— Records shown —
******************************
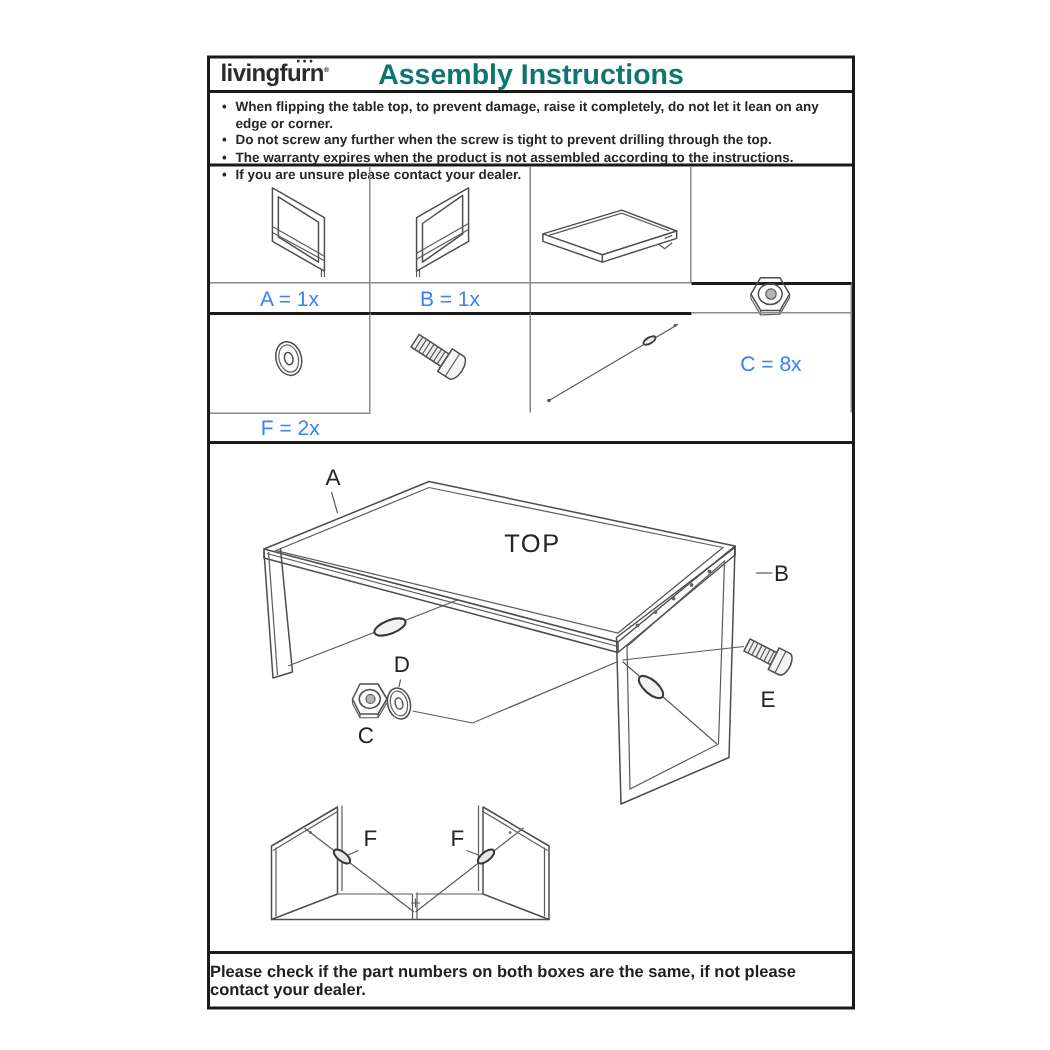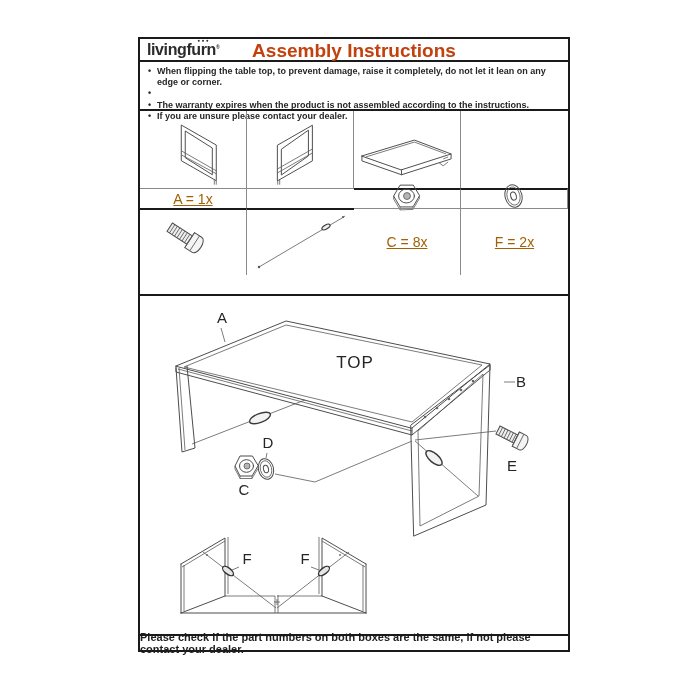--- a/index.html
+++ b/index.html
@@ -11,38 +11,38 @@
     border:2px solid #1a1a1a; background:#fff; }
 
   
   .hdr { position:relative; height:23px; border-bottom:2px solid #1a1a1a; }
   .logo { position:absolute; left:7px; top:2px; font-size:16px; font-weight:700;
     letter-spacing:-0.4px; color:#2b2b2b; }
   .logo .dots { position:absolute; top:-3px; right:9px; font-size:4.5px;
     letter-spacing:1.5px; color:#2b2b2b; }
   .logo .reg { font-size:5px; vertical-align:super; }
   .ttl { position:absolute; left:0; right:0; top:1px; text-align:center;
-    font-size:19px; font-weight:600; color:#c2410c; }
+    font-size:19px; font-weight:600; color:#0f766e; }
 
   
   .warn { height:49px; border-bottom:2px solid #1a1a1a; padding:4px 6px 0 8px; }
   .wrow { display:flex; font-size:9px; font-weight:600; line-height:11.2px; color:#262626; }
   .wdot { width:9px; flex:0 0 9px; font-size:9px; }
 
   
   .parts { display:grid; grid-template-columns:107px 107px 107px 107px;
     grid-template-rows:77px 20px 67px 19px; border-bottom:2px solid #1a1a1a; }
   .pcell { border-right:1px solid #8a8a8a; display:flex; align-items:center; justify-content:center; }
   .pcell.last { border-right:none;text-align:center; }
-  .plabel { border-top:1px solid #8a8a8a; font-size:14px; color:#a16207;text-decoration:underline; }
+  .plabel { border-top:1px solid #8a8a8a; font-size:14px; color:#3b82f6; }
   .prow2 { border-top:2px solid #1a1a1a; }
 
   
   .diag { height:340px; border-bottom:2px solid #1a1a1a; position:relative; }
-  .ftr { height:14px; display:flex; align-items:center; justify-content:flex-end;
+  .ftr { height:35px; display:flex; align-items:center; justify-content:flex-end;
     font-size:11px; font-weight:600; color:#1f1f1f; }
 
   svg { display:block; }
   .ln { fill:none; stroke:#4d4d4d; stroke-width:1; stroke-linecap:round; stroke-linejoin:round; }
   .ln2 { fill:none; stroke:#5a5a5a; stroke-width:0.8; }
   .lbl { font-size:15px; fill:#252525; }
   .toplbl { font-size:17px; letter-spacing:1px; fill:#252525; }
 </style>
 </head>
 <body>
@@ -57,20 +57,21 @@
     <div class="ttl">Assembly Instructions</div>
   </div>
 
   <div class="warn">
     <div class="wrow">
           <span class="wdot">•</span>
           <span>When flipping the table top, to prevent damage, raise it completely, do not let it lean on any edge or corner.</span>
         </div>
     <div class="wrow">
           <span class="wdot">•</span>
+          <span>Do not screw any further when the screw is tight to prevent drilling through the top.</span>
         </div>
     <div class="wrow">
           <span class="wdot">•</span>
           <span>The warranty expires when the product is not assembled according to the instructions.</span>
         </div>
     <div class="wrow">
           <span class="wdot">•</span>
           <span>If you are unsure please contact your dealer.</span>
         </div>
   </div>
@@ -98,20 +99,23 @@
         <path class="ln" d="M8,45 L61,29 L98,43 L48,59 Z"></path>
         <path class="ln" d="M8,45 L8,50 L48,64 L48,59 M48,64 L98,48 L98,43"></path>
         <path class="ln2" d="M12,46 L61,31 L93,43"></path>
         <path class="ln2" d="M86,52 L90,55 L95,51 M90,48 L95,46"></path>
       </svg>
     </div>
     <div class="pcell last"></div>
 
     <div class="pcell plabel">
           <span>A = 1x</span>
+        </div>
+    <div class="pcell plabel">
+          <span>B = 1x</span>
         </div>
     <div class="pcell plabel last">
           <span></span>
         </div>
 
     <div class="pcell prow2">
       <svg width="107" height="67" viewBox="0 0 107 67">
         <polygon class="ln" points="66,30 59.5,41 46.5,41 40,30 46.5,19 59.5,19"></polygon>
         <path class="ln2" d="M40,30 L40,33 M46.5,41 L46.5,44 M59.5,41 L59.5,43.5 M40,33 L46.5,44 L59.5,43.5 L66,32.5 L66,30"></path>
         <ellipse class="ln" cx="53" cy="30" rx="8" ry="7"></ellipse>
******************************
— Exercise objective —
Give back exactly the lines from the one that contains "<span>If you are" to the end of the material, both ends kept, and no other line.

— Answer space —
           <span>If you are unsure please contact your dealer.</span>
         </div>
   </div>
@@ -98,20 +99,23 @@
         <path class="ln" d="M8,45 L61,29 L98,43 L48,59 Z"></path>
         <path class="ln" d="M8,45 L8,50 L48,64 L48,59 M48,64 L98,48 L98,43"></path>
         <path class="ln2" d="M12,46 L61,31 L93,43"></path>
         <path class="ln2" d="M86,52 L90,55 L95,51 M90,48 L95,46"></path>
       </svg>
     </div>
     <div class="pcell last"></div>
 
     <div class="pcell plabel">
           <span>A = 1x</span>
+        </div>
+    <div class="pcell plabel">
+          <span>B = 1x</span>
         </div>
     <div class="pcell plabel last">
           <span></span>
         </div>
 
     <div class="pcell prow2">
       <svg width="107" height="67" viewBox="0 0 107 67">
         <polygon class="ln" points="66,30 59.5,41 46.5,41 40,30 46.5,19 59.5,19"></polygon>
         <path class="ln2" d="M40,30 L40,33 M46.5,41 L46.5,44 M59.5,41 L59.5,43.5 M40,33 L46.5,44 L59.5,43.5 L66,32.5 L66,30"></path>
         <ellipse class="ln" cx="53" cy="30" rx="8" ry="7"></ellipse>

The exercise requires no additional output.